S'il y a bien quelque chose de terrible, je pense, c'est la maladie d'un enfant. J'ai déjà vu des personnes combattre et mourir de cancer, heureusement ce n'étaient pas des enfants. Aucun enfant ne devrait avoir à affronter ce genre d'épreuve, cette injustice de la vie.


Cependant, chaque année environ 1800 enfants sont atteints de cancer en France (un enfant sur 600). Ces maladies restent néanmoins la deuxième cause de mortalité des enfants de plus de 1 an après les accidents.Les tumeurs malignes observées chez l'enfant n'ont rien de commun avec celles que l'on peut rencontrer chez l'adulte. En effet, il s'agit de maladies rares (1% des cancers détectés chaque année). Les principales localisations des cancers de l'adulte (pulmonaires, sein et organes génitaux féminins, tube digestif et peau) sont pratiquement inconnues chez l'enfant. De plus, alors que les facteurs environnementaux tels que le tabac sont responsables de bon nombre de cancers de l'adulte, ceux-ci ne sont pas incriminés dans la survenue des tumeurs chez l'enfant.
Ces particularités, associées à des particularités histologiques, contribuent à expliquer une évolution des tumeurs de l'enfant très différente de celle de l'adulte. Ce sont des tumeurs à  évolution rapide, cela s'explique très largement par la forte proportion de cellules engagées dans un cycle de division et qui peut atteindre 80-90 %. Ces tumeurs régressent aussi très vite sous l'effet des chimiothérapies et de la radiothérapie auxquelles elles sont particulièrement sensibles. (Source : Société Française de pédiatrie)
 
De par cette rareté et ces spécificités, la prise en charge de ces cancers est actuellement très difficile, voire se dégrade (sources : France Info, Doctissimo).

C'est pourquoi, quand je suis tombée sur une pétition pour qu'un fond de recherche pour les cancers pédiatriques voit le jour, je l'ai tout de suite signée.

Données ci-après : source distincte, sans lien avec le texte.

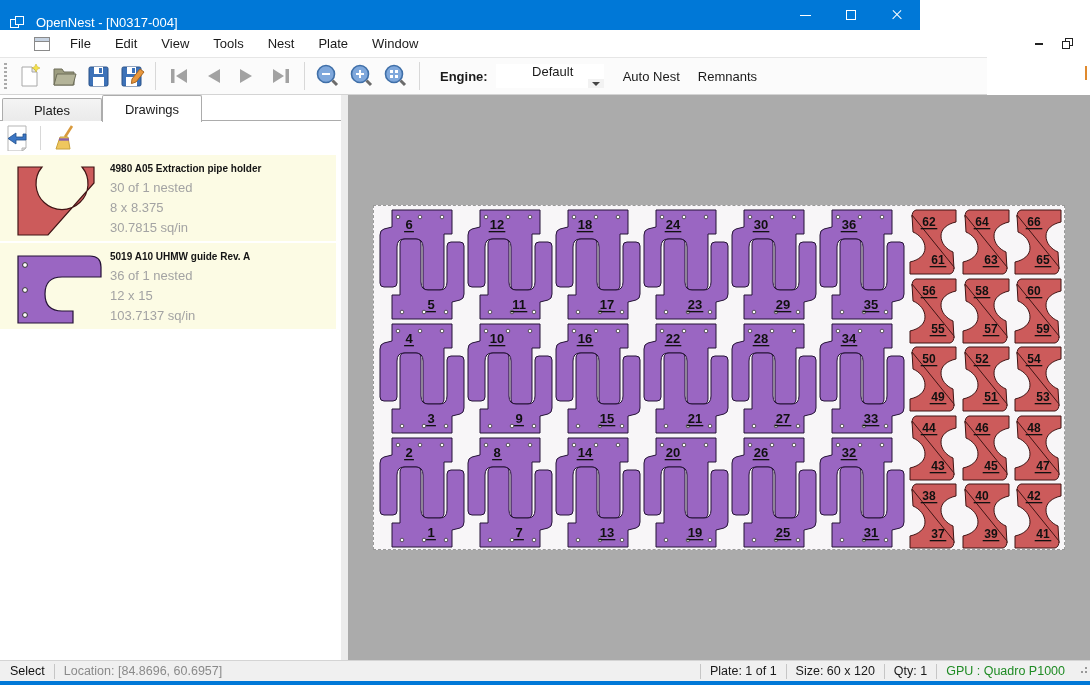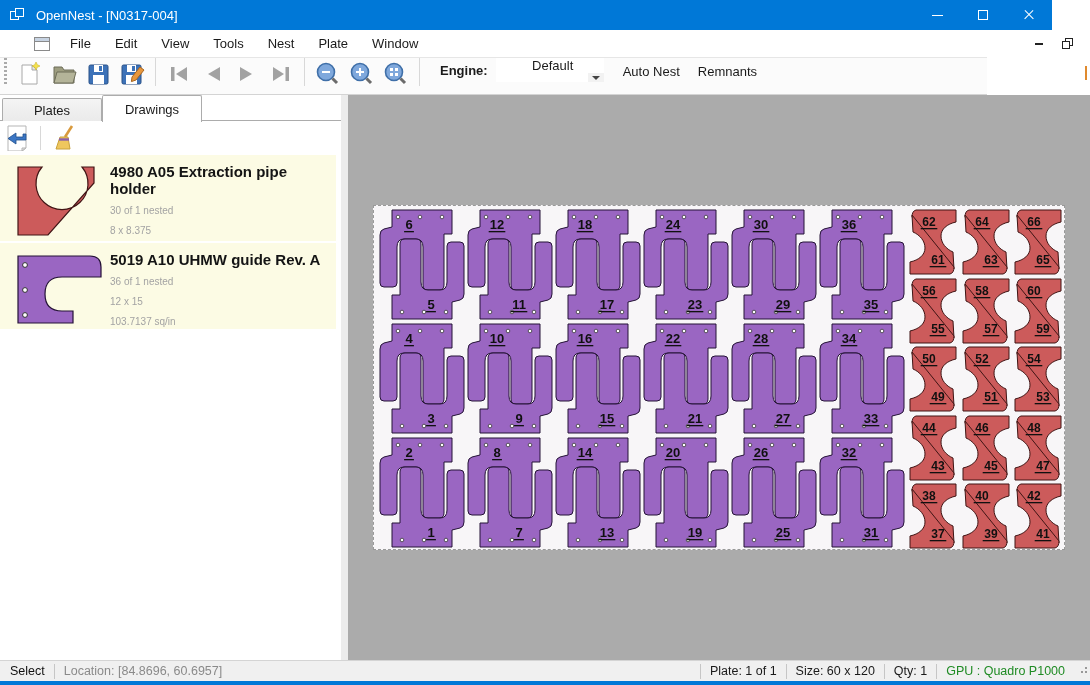--- a/index.html
+++ b/index.html
@@ -1,22 +1,22 @@
 <!DOCTYPE html>
 <html style="--titlebar: #0078D7; --purple: #9A66C2; --red: #CC5B5B; --canvas: #ABABAB; --plate: #F8F6F8; --item-bg: #FCFBE4; --gpu-green: #1F8B24; --loc-gray: #8A8A8A;"><head>
 <meta charset="utf-8">
 <style>
   * { margin:0; padding:0; box-sizing:border-box; }
   html,body { font-family:"Liberation Sans", sans-serif; }
   #app { position:relative; width:1090px; height:685px; background:#fff; overflow:hidden;
          font-size:13px; color:#1a1a1a; }
 
   
-  #titlebar { position:absolute; left:0; top:0; width:1052px; height:30px;
-              background:var(--titlebar); display:flex; align-items:center; }
+  #titlebar { position:absolute; left:0; top:0; width:920px; height:30px;
+              background:var(--titlebar); display:flex; align-items:flex-end; }
   #titlebar .appicon { width:16px; height:14px; margin-left:10px; position:relative; }
   #titlebar .appicon .sq1 { position:absolute; left:0; top:3px; width:9px; height:9px; border:1.5px solid #fff; }
   #titlebar .appicon .sq2 { position:absolute; left:5px; top:0; width:9px; height:9px; border:1.5px solid #fff; background:var(--titlebar); }
   #titlebar .title { color:#fff; margin-left:10px; font-size:13px; }
   #titlebar .winbtns { margin-left:auto; display:flex; height:30px; }
   .winbtn { width:46px; height:30px; display:flex; align-items:center; justify-content:center; }
   .winbtn .bar { width:11px; height:1px; background:#fff; }
   .winbtn .box { width:10px; height:10px; border:1px solid #fff; }
   .xglyph { position:relative; width:12px; height:12px; }
   .xglyph i { position:absolute; left:0; top:5px; width:12px; height:1.4px; background:#fff; }
@@ -33,21 +33,21 @@
   .mdibtn { width:22px; height:18px; display:flex; align-items:center; justify-content:center; }
   .mdibtn .bar { width:8px; height:2px; background:#222; }
   .restore-glyph { position:relative; width:11px; height:11px; }
   .restore-glyph .r1 { position:absolute; left:3px; top:0; width:8px; height:8px; border:1.5px solid #222; background:#fff; }
   .restore-glyph .r2 { position:absolute; left:0; top:3px; width:8px; height:8px; border:1.5px solid #222; background:#fff; }
   .xdark i { background:#222; }
 
   
   #toolbar { position:absolute; left:0; top:57px; width:987px; height:38px; background:#FBFBFB;
              border-top:1px solid #E6E6E6; border-bottom:1px solid #D4D4D4;
-             display:flex; align-items:flex-start; }
+             display:flex; align-items:center; }
   #toolbar .grip { width:3px; height:26px; margin:0 6px 0 4px;
                    background:repeating-linear-gradient(#aaa 0 2px, transparent 2px 4px); }
   .tbtn { width:34px; height:32px; display:flex; align-items:center; justify-content:center; }
   .tsep { width:1px; height:28px; background:#D8D8D8; margin:0 6px; }
   #engine-area { display:flex; align-items:center; margin-left:14px; }
   #engine-area .lbl { font-weight:bold; margin-right:8px; }
   #engine-select { width:108px; height:24px; display:flex; align-items:center; background:#fff; padding-left:6px;flex-direction:column; }
   #engine-select .caret-box { margin-left:auto; width:16px; height:22px; background:#f2f2f2; display:flex; align-items:center; justify-content:center; }
   .caret { width:0; height:0; border-left:4px solid transparent; border-right:4px solid transparent; border-top:4px solid #444; }
   .tool-label { padding:6px 9px; }
@@ -61,22 +61,22 @@
   .tab.active { top:0; height:27px; padding-top:6px; background:#fff; z-index:2; }
   #tab-plates { left:2px; }
   #tab-drawings { left:102px; }
   #panel-toolbar { position:absolute; left:0; top:27px; width:341px; height:31px; background:#fff;
                    display:flex; align-items:center; }
   #panel-toolbar .tsep { height:24px; }
   #drawing-list { position:absolute; left:0; top:60px; width:341px; height:505px; background:#fff; }
   .drawing-item { position:relative; width:336px; height:86px; background:var(--item-bg); margin-bottom:2px; }
   .drawing-item .thumb { position:absolute; left:12px; top:6px; }
   .drawing-item .info { position:absolute; left:110px; top:8px; }
-  .drawing-item .dtitle { font-weight:bold; font-size:15px; color:#141414; margin-bottom:4px; }
-  .drawing-item .dline { font-size:10px; color:#A3A3A3; line-height:20px; }
+  .drawing-item .dtitle { font-weight:bold; font-size:10px; color:#141414; margin-bottom:4px; }
+  .drawing-item .dline { font-size:13px; color:#A3A3A3; line-height:20px; }
 
   
   #canvas { position:absolute; left:341px; top:95px; width:749px; height:565px; background:var(--canvas);
             border-left:7px solid #ECECEC; }
   #plate { position:absolute; left:373px; top:205px; width:692px; height:345px;
            background:var(--plate); border:1px dashed #999; }
   #plate svg.cell { position:absolute; overflow:visible; }
   text.plabel { font-family:"Liberation Sans", sans-serif; font-weight:bold; font-size:13px; fill:#101010; }
   text.rlabel { font-family:"Liberation Sans", sans-serif; font-weight:bold; font-size:12px; fill:#101010; }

Il s'agit là de demander aux parlementaires de voter une loi reprenant les thèmes suivants :
  • L'obligation pour les laboratoires de financer une recherche indépendante liée aux cancers pédiatriques.
  • L'individualisation des traitements dans le cas de maladies dites rares où il n'existe pas de vraie "thérapie" curative.
  • La condamnation de toute attitude médicale conduisant à des pertes de chances de survie.